Little of Monday evening’s discussion focused on the specifics of the proposed CBA. Additionally, it was not clear how the CBA would affect Washington Park, which lost out on the presidential center to Jackson Park and the neighboring Woodlawn neighborhood.
At an August news conference announcing the selection of Jackson Park, Mayor Rahm Emanuel and Obama Foundation Chairman Martin Nesbitt stated that efforts will be made to spread the presidential center’s resources to not only neighboring Woodlawn, but also to Washington Park. The specifics regarding how they intend to do so remain unclear.
Washington Park’s Arts Block, a cluster of renovated buildings on East Garfield Avenue, is an ongoing initiative by the University to develop gallery, performance, and retail space on the block around the Garfield Green Line station. However, hundreds of vacant lots remain in the neighborhood, lining the elevated Green Line tracks and dotting residential districts.

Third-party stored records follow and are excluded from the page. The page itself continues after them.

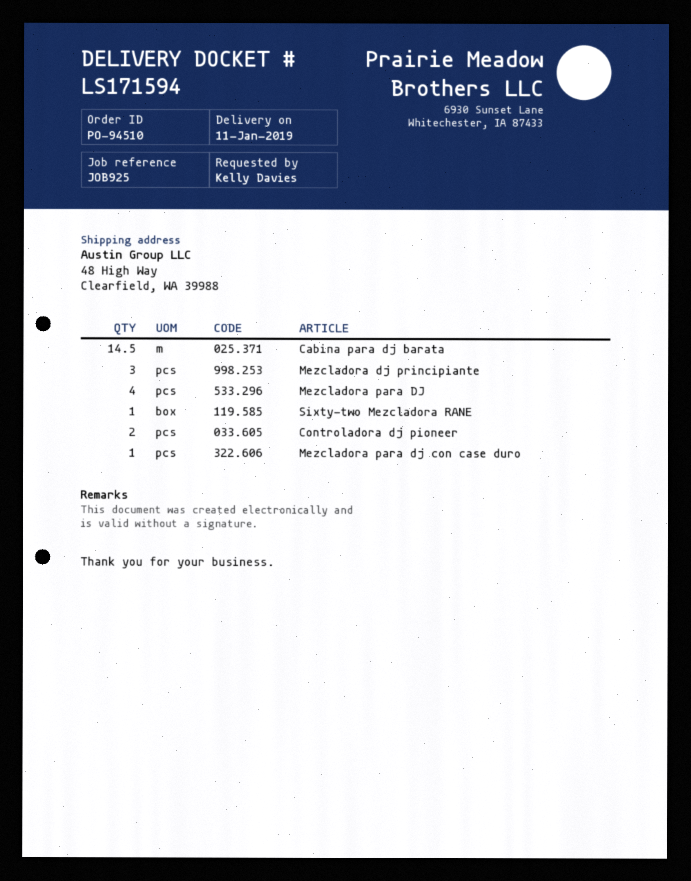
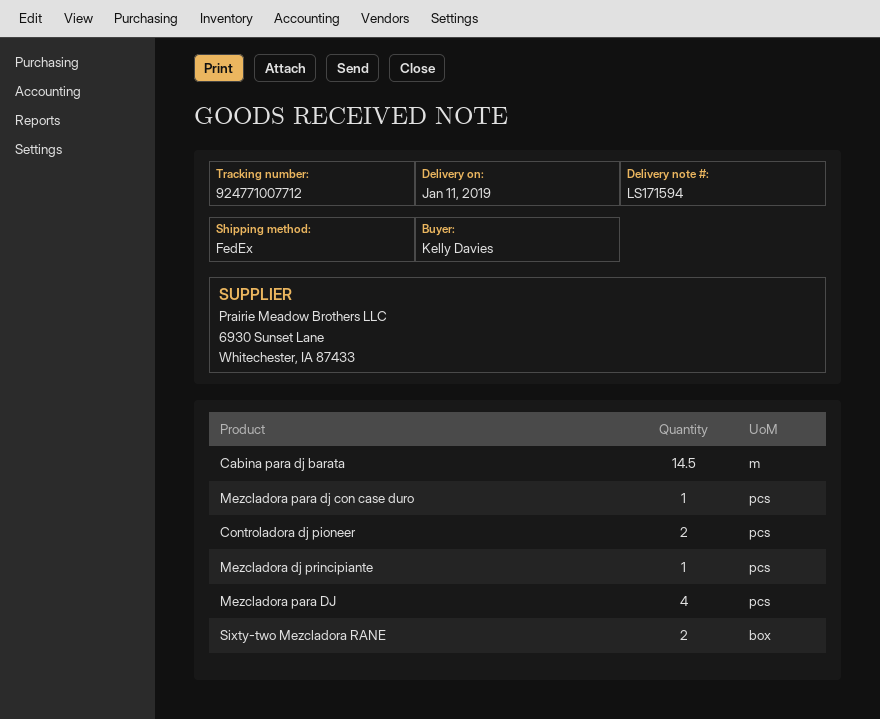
Mezcladora dj principiante: 3 -> 1
Sixty-two Mezcladora RANE: 1 -> 2

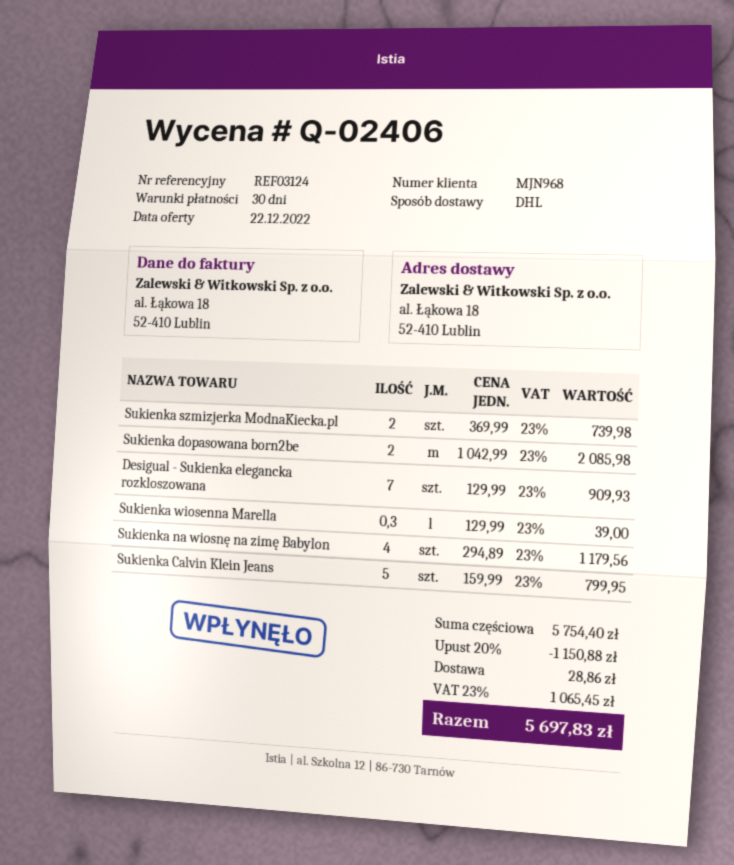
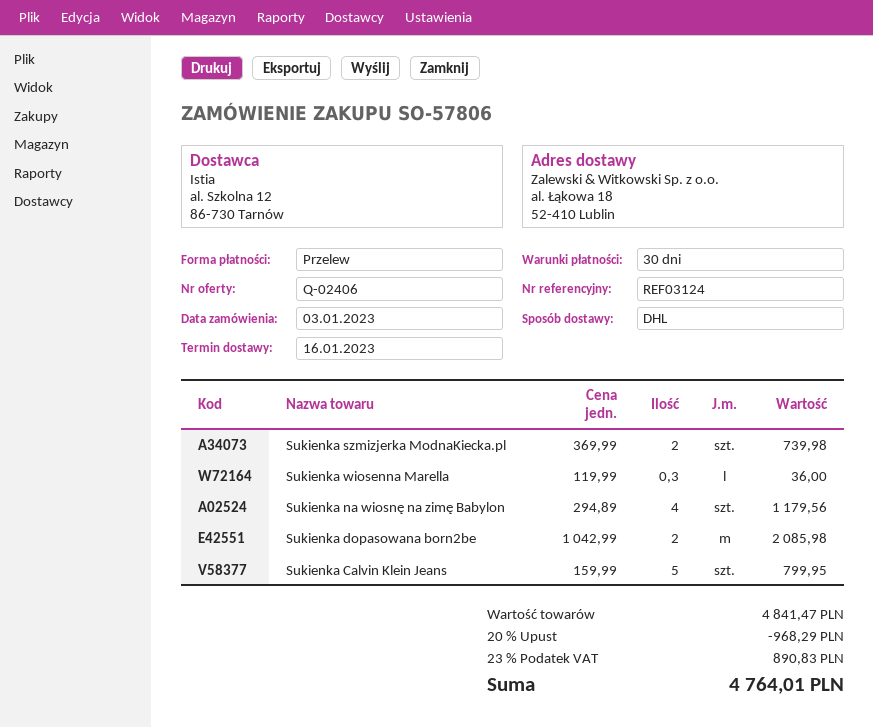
Desigual - Sukienka elegancka rozkloszowana: 7 x 129.99 = 909.93 -> none
Sukienka wiosenna Marella: 0.3 x 129.99 = 39.00 -> 0.3 x 119.99 = 36.00
subtotal: 5754.40 -> 4841.47
discount: 20% = 1150.88 -> 20% = 968.29
shipping: 28.86 -> none
tax: 23% = 1065.45 -> 23% = 890.83
total: 5697.83 -> 4764.01

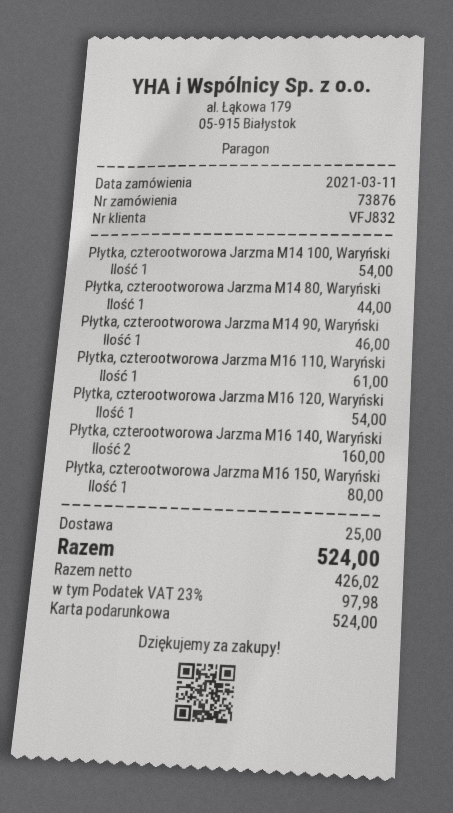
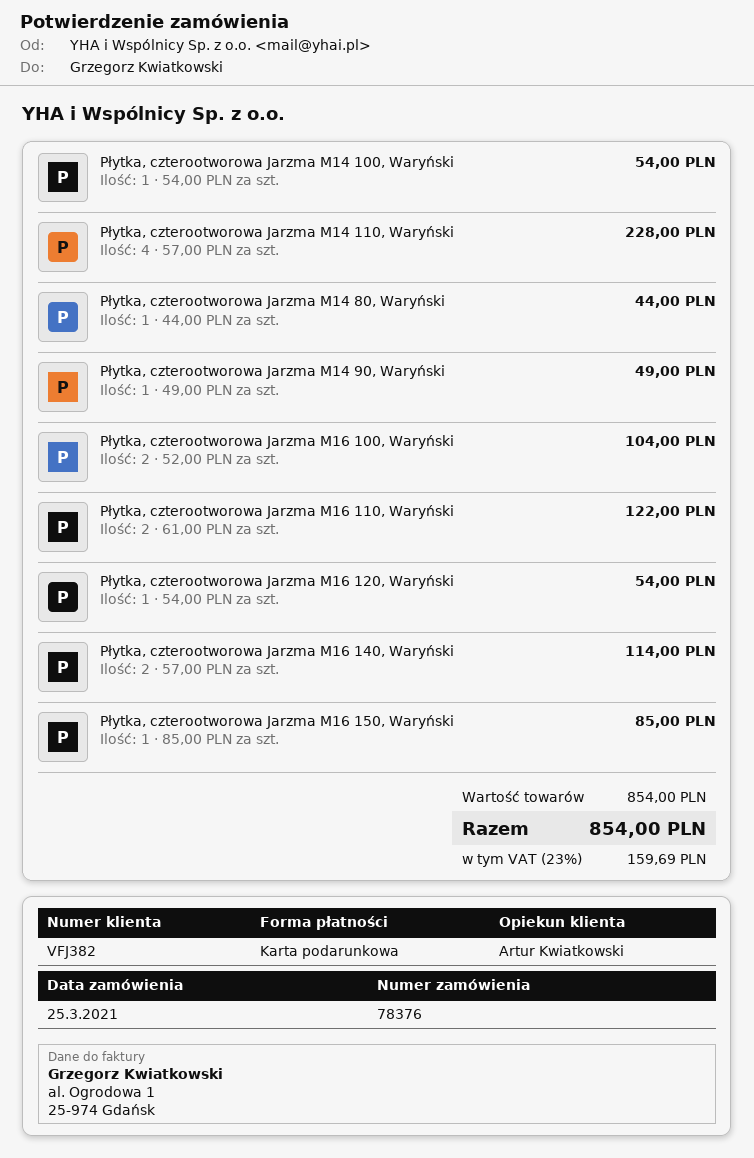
order number: 73876 -> 78376
order date: 2021-03-11 -> 2021-03-25
customer number: VFJ832 -> VFJ382
Płytka, czterootworowa Jarzma M14 90, Waryński: 1 for 46.00 -> 1 for 49.00
Płytka, czterootworowa Jarzma M16 110, Waryński: 1 for 61.00 -> 2 for 122.00
Płytka, czterootworowa Jarzma M16 140, Waryński: 2 for 160.00 -> 2 for 114.00
Płytka, czterootworowa Jarzma M16 150, Waryński: 1 for 80.00 -> 1 for 85.00
Płytka, czterootworowa Jarzma M14 110, Waryński: none -> 4 for 228.00
Płytka, czterootworowa Jarzma M16 100, Waryński: none -> 2 for 104.00
shipping: 25.00 -> none
tax: 23% = 97.98 -> 23% = 159.69
total: 524.00 -> 854.00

Instead, Monday’s meeting—primarily attended by students—was heavy on the University’s history of strained community relations. The panel members were not shy in voicing a long list of grievances against the University, which they painted as a self-interested institution of clandestine intentions. “[The University] could use its power and purse to help neighbors to acquire that land,” Davis said, referring to the large swathes of land in Washington Park the University has acquired in recent years. “It doesn’t have to own everything itself.”
In attendance was State Representative Mary Flowers, who joined the panel members in urging students to advocate for change. Flowers concluded, “The only way we are going to solve these problems will be discussion.” For this coalition, Monday evening was a start.